Trous de mémoires

Trous de mémoires

3 mai 2025 0 Par Paul Rassat

Le livre de Nicolas Juncker vient-il combler des trous de mémoires, en dénoncer d’anciens et de nouveaux ? Dès la couverture apparaissent dans des impacts de balles des lieux, des portraits. Toute une page d’Histoire en quelques vues.

Algérie / France-France / Algérie

Le propos du livre part «  d’un serpent de mer d’au moins vingt ans, lorsque le maire de Montpellier Georges Frêche décida de créer un musée de la France en Algérie… » Paru en février 2025 Trous de Mémoires coïncide avec les démêlés qui rapprochent , lient et séparent l’Algérie et la France. L’humour et l’ironie de Nicolas Juncker ajoutent encore à la situation et aux incompréhensions cristallisées par ce musée. L’un de ses personnages dénonce : « On fait des musées, des monuments à la nique, quoi…Et, page suivante, une employée de mairie se présente : «  Bonjour ! Je suis Monique ! » Un peu caricatural, mais vous avez là un aperçu de tous les enchaînements, de tous les niveaux d’interprétation, de toutes les divergences d’avis sur la question des relations entre la France et l’Algérie.

Réconcilier ?

Sur le musée lui-même personne n’est d’accord. Transcender ? Préserver ? Juxtaposer ? Réconcilier ? Donner du sens ? Mais quel sens ? Il s’agit de rassembler l’Histoire, la mémoire, les témoignages. «  Avez-vous établi au moins une liste des échantillons représentatifs ? Des parts de camembert colorées pour distinguer les cons des salauds ? » Tout ne serait qu’une question de présentation ! Au fond, la réalité ne vaut que par la façon dont on la présente. On peut la manipuler à volonté. Nicolas Juncker crawle à souhait dans la pataugeoire politico mémorielle, jusqu’à se permettre un : «  L’État se mouille à fond ( dans ce dossier ), précédé d’un «  PLAOUF » accompagnant le plongeon d’ un ministre de la culture aux « Intervilles du Patrimoine. »

La vie est un fatras

Magouilles, fric, captation de budget et de subventions, ambitions électorales, le projet de musée ne semble répondre qu’à ces basses visées. Heureusement les témoignages de bords différents redonnent « sens » à l’ensemble. «  La vie est un fatras. La vraie, pas celle qu’on apprend dans vos livres. » Sardou y côtoie Vivaldi.
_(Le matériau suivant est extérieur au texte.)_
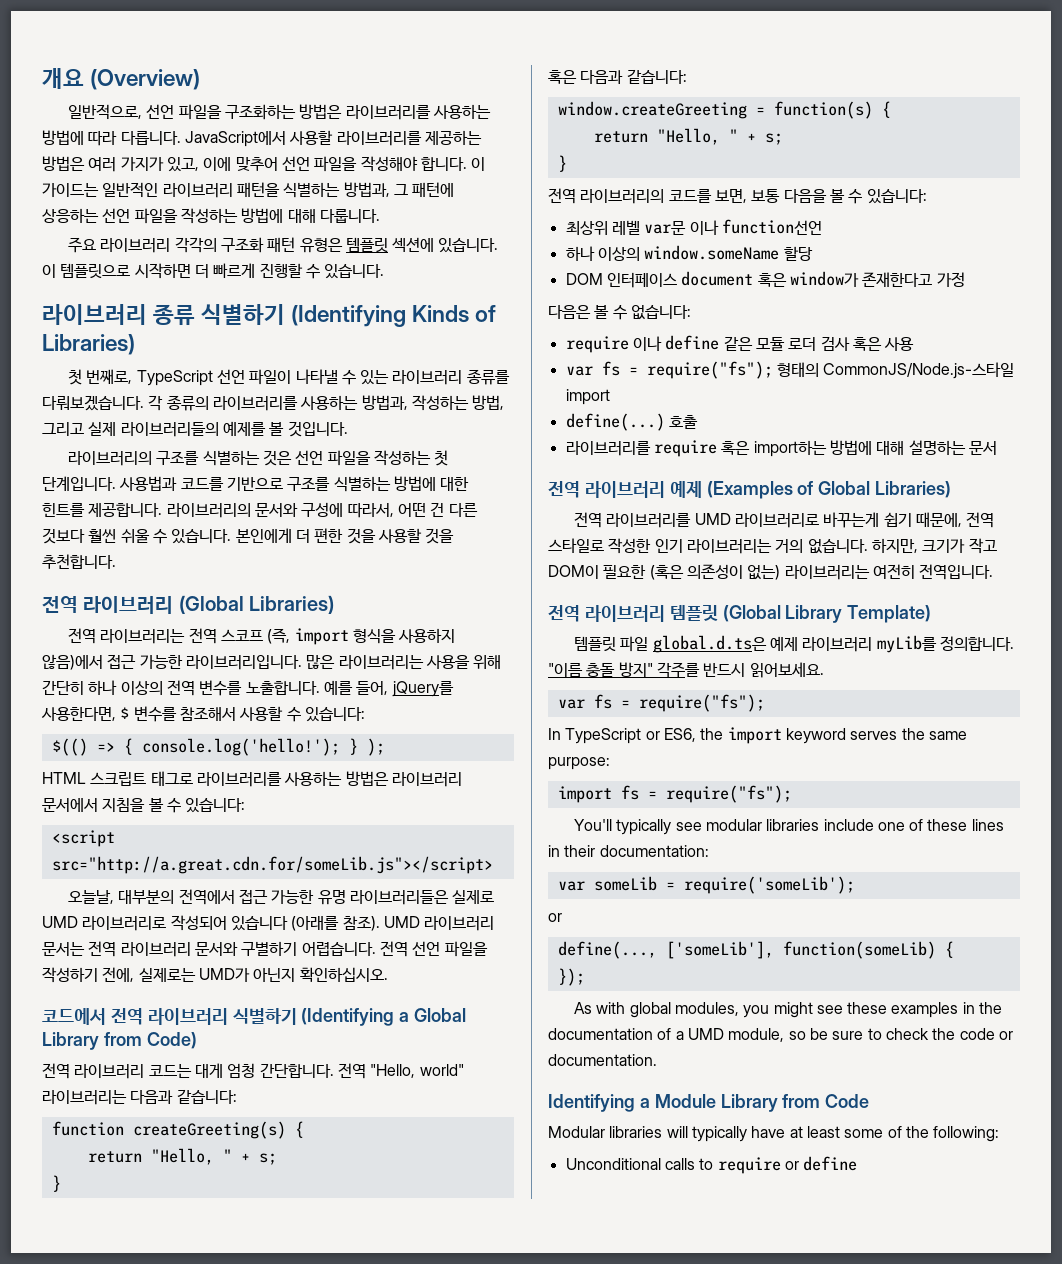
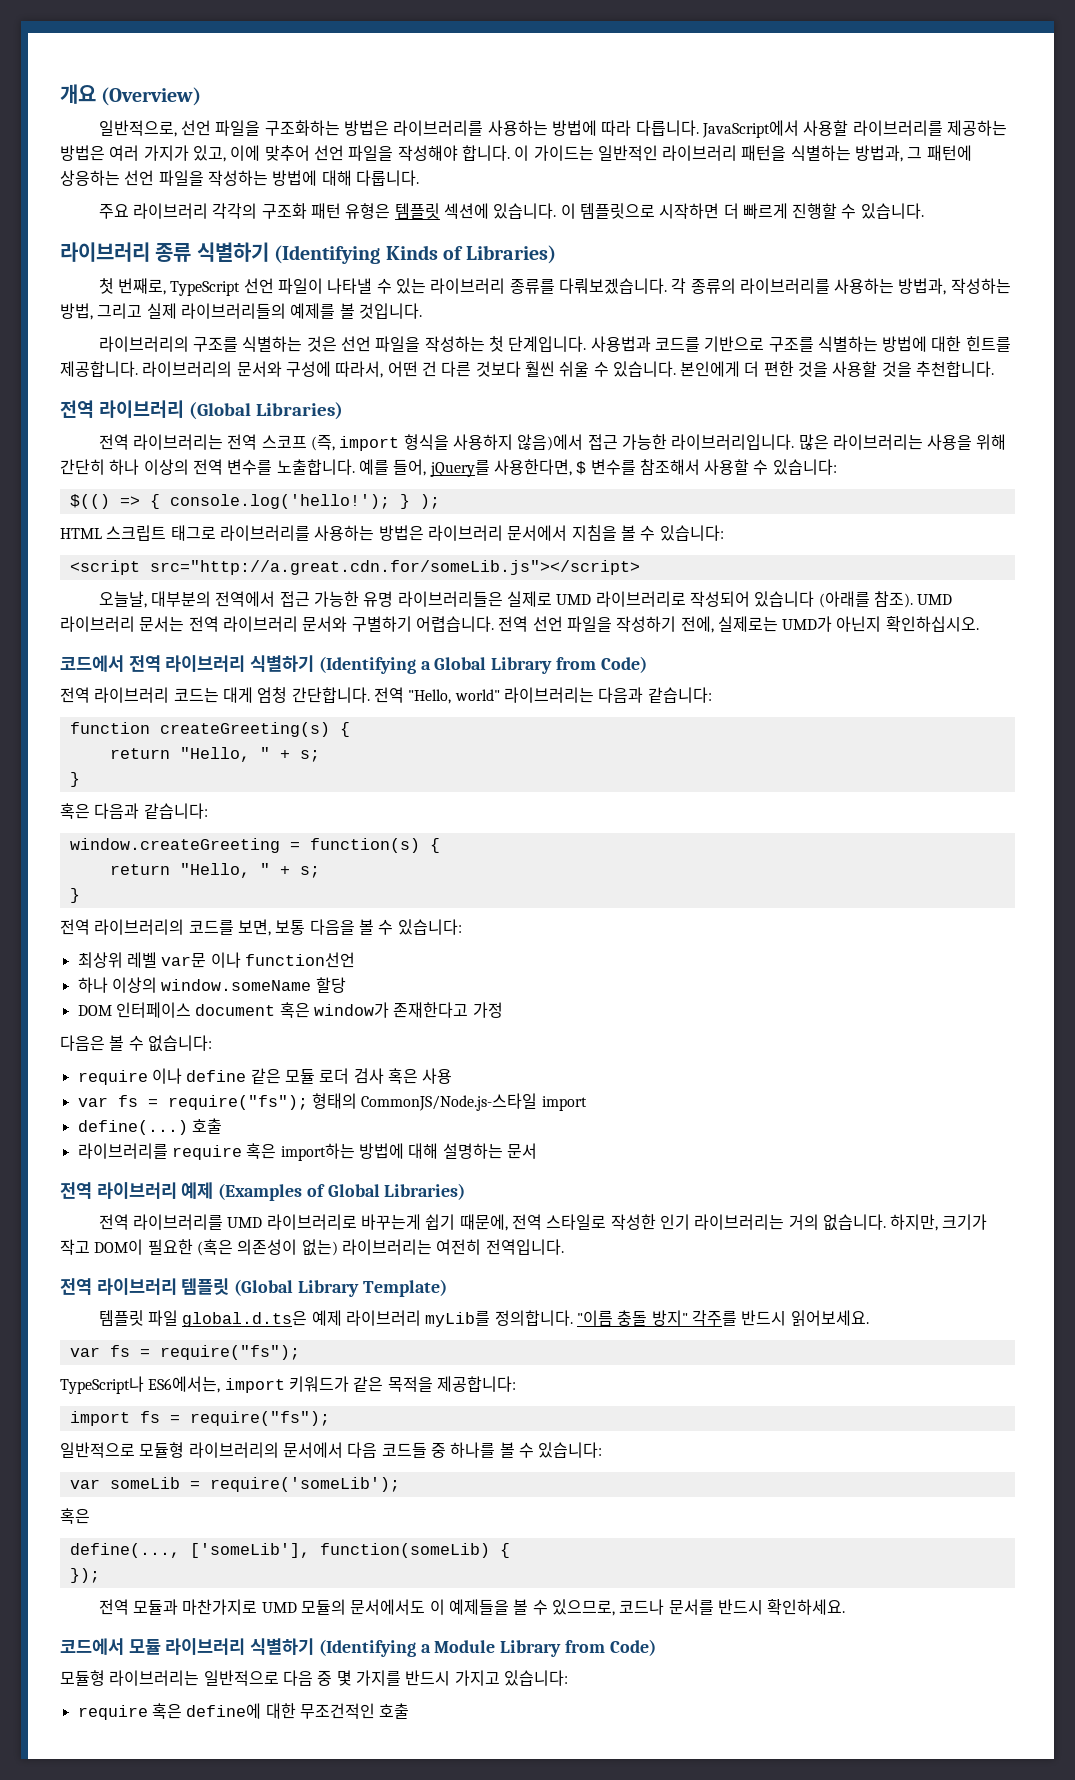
[548,727,967,744] [548,757,610,770] [557,785,792,803] [573,819,1004,835] [548,845,709,857] In TypeScript or ES6, the import keyword serves the same purpose: // import fs = require("fs"); // You'll typically see modular libraries include one of these lines in their documentation: -> [60,1376,516,1394] [69,1411,330,1426] [60,1442,603,1458] TypeScript나 ES6에서는, import 키워드가 같은 목적을 제공합니다: // import fs = require("fs"); // 일반적으로 모듈형 라이브러리의 문서에서 다음 코드들 중 하나를 볼 수 있습니다:
[548,913,562,922] or -> [60,1508,90,1524] 혹은
[573,1002,1003,1018] [548,1028,1013,1042] [548,1054,657,1066] [548,1094,870,1112] [548,1126,1000,1142] [565,1156,858,1174] As with global modules, you might see these examples in the documentation of a UMD module, so be sure to check the code or documentation. // Identifying a Module Library from Code // Modular libraries will typically have at least some of the following: // Unconditional calls to require or define -> [98,1599,846,1616] [60,1638,656,1657] [60,1670,568,1686] [77,1703,410,1720] 전역 모듈과 마찬가지로 UMD 모듈의 문서에서도 이 예제들을 볼 수 있으므로, 코드나 문서를 반드시 확인하세요. // 코드에서 모듈 라이브러리 식별하기 (Identifying a Module Library from Code) // 모듈형 라이브러리는 일반적으로 다음 중 몇 가지를 반드시 가지고 있습니다: // require 혹은 define에 대한 무조건적인 호출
Nicolas Juncker n’épargne personne. Il décape, s’amuse, parodie.  Les Panama Papers se transforment en Macao Papers. On y retrouve Jérôme Cahozac, Patrick Balbany, Patrick Trahi. Il y aurait même un ministre de la culture soupçonné par la justice. Ce livre dépasse de loin la question d’un musée, les relations entre la France et l’Algérie. Il pose un grand nombre de questions pertinentes qui débordent le récit de ces  151 pages.

La mémoire ? Des posters à 25, 50 ou 80 euros, suivant la taille. «  On ne transmet que des illusions. » On a d’abord parlé des  » événements d’Algérie », puis « d’opérations de maintien de l’ordre » côté Français. De l’autre côté, que sont devenus les premiers Résistants? Pour Camus, né en Algérie :  » Mal nommer les choses c’est ajouter au malheur du monde. » Le poster, je vous l’emballe?